The short answer
Either works. The research does not strongly favour one over the other when total daily protein intake is adequate. What matters most is that you are hitting your protein target across the day — not the precise moment you consume it relative to your session.
That said, there is a practical case for both. Understanding why helps you build a habit that fits your schedule rather than chasing an optimisation that provides marginal benefit.
The case for protein before training
Consuming protein before training ensures amino acids are available in your bloodstream during the session. Muscle protein synthesis can be elevated during and immediately after exercise, and having circulating amino acids at that point means the raw materials are already present.
A pre-workout shake is most useful when you are training early in the morning or have not eaten for four or more hours. If your last meal was within two to three hours of training and included a meaningful protein source, a pre-workout shake adds little on top.
The case for protein after training
Post-workout protein is the most widely studied timing strategy. The muscle is more sensitive to amino acids in the period following a resistance session, and consuming protein after training is a well-supported habit for recovery.
The window is wider than most people assume. Research suggests the meaningful post-workout period extends for at least one to two hours, and potentially longer in trained individuals. You do not need to drink your shake in the changing room. A meal within two hours of finishing your session produces comparable results.
What if you eat a meal near your session?
A protein-containing meal within one to two hours before training, combined with a protein-containing meal within one to two hours after, provides the same nutritional support as dedicated pre or post-workout shakes. For people who prefer eating meals to drinking shakes, this is a perfectly valid approach.
Whey shakes are convenient because they are fast to prepare, easy to consume without appetite, and quick to digest. The convenience is the main benefit — not a unique physiological effect that food cannot replicate.
The practical recommendation
If you train in the morning before breakfast: take a whey shake immediately after training and eat a full meal within the next two hours.
If you train in the afternoon or evening with meals before and after: you may not need a shake at all if your meals contain sufficient protein. A shake is still useful for convenience or if you struggle to hit your daily target through food alone.

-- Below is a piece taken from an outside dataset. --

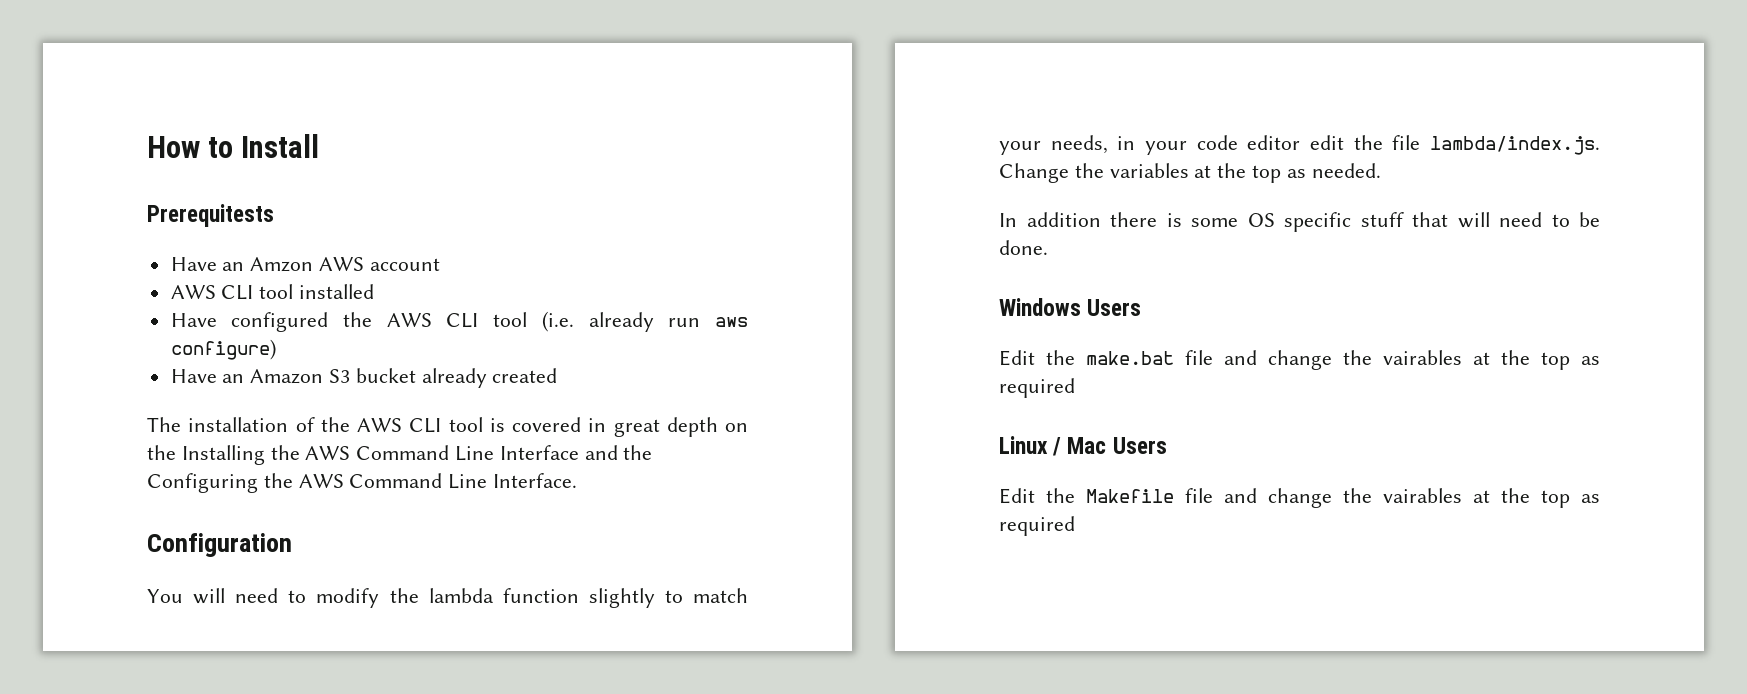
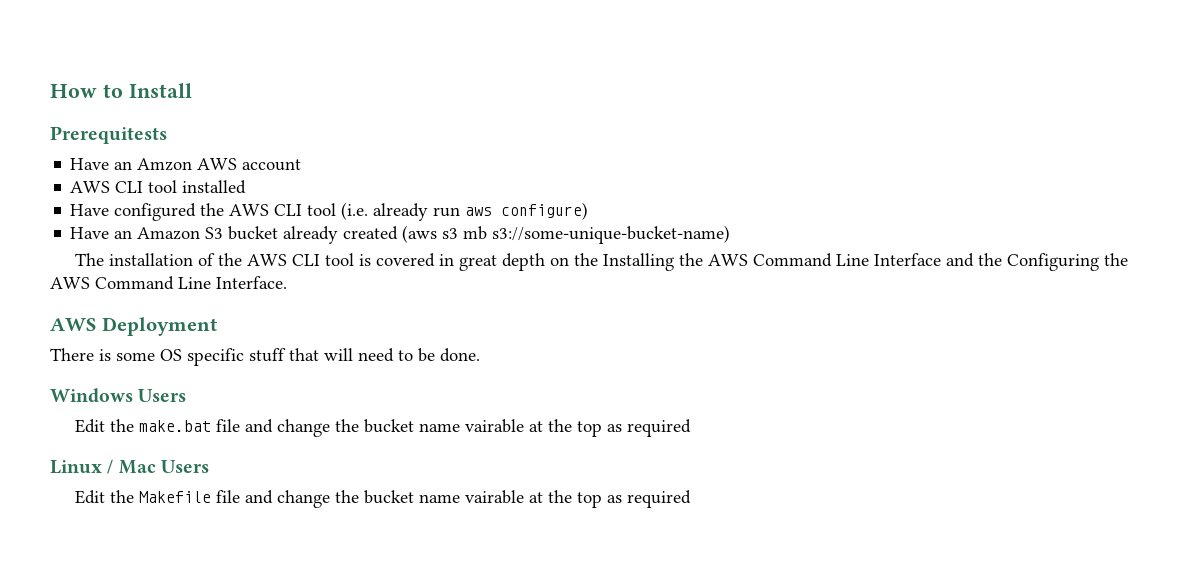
(558, 375) none -> [402,225,731,244] (aws s3 mb s3://some-unique-bucket-name)
[147,533,292,557] [147,588,749,608] [999,135,1600,155] [999,163,1381,183] [999,212,1157,227] Configuration // You will need to modify the lambda function slightly to match your needs, in your code editor edit the file lambda/index.js. Change the variables at the top as needed. // In addition there -> [50,317,217,336] [50,348,94,361] AWS Deployment // There
[1383,350,1462,365] vairables -> [364,419,525,433] bucket name vairable
[1383,488,1462,503] vairables -> [364,490,525,504] bucket name vairable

If you can only pick one timing: after training is the slightly better-evidenced default. But the difference is small enough that you should pick whichever habit you can maintain consistently.
Total daily protein is what drives results
The largest body of evidence on protein and muscle growth points consistently to total daily intake as the primary driver. Two people who both eat 160g of protein per day will produce very similar muscle adaptations over months regardless of whether one front-loads it before training and the other takes it after.
Timing is a refinement on top of adequate total intake. Get the total right first. Once that is consistent, optimising timing can make marginal further improvements.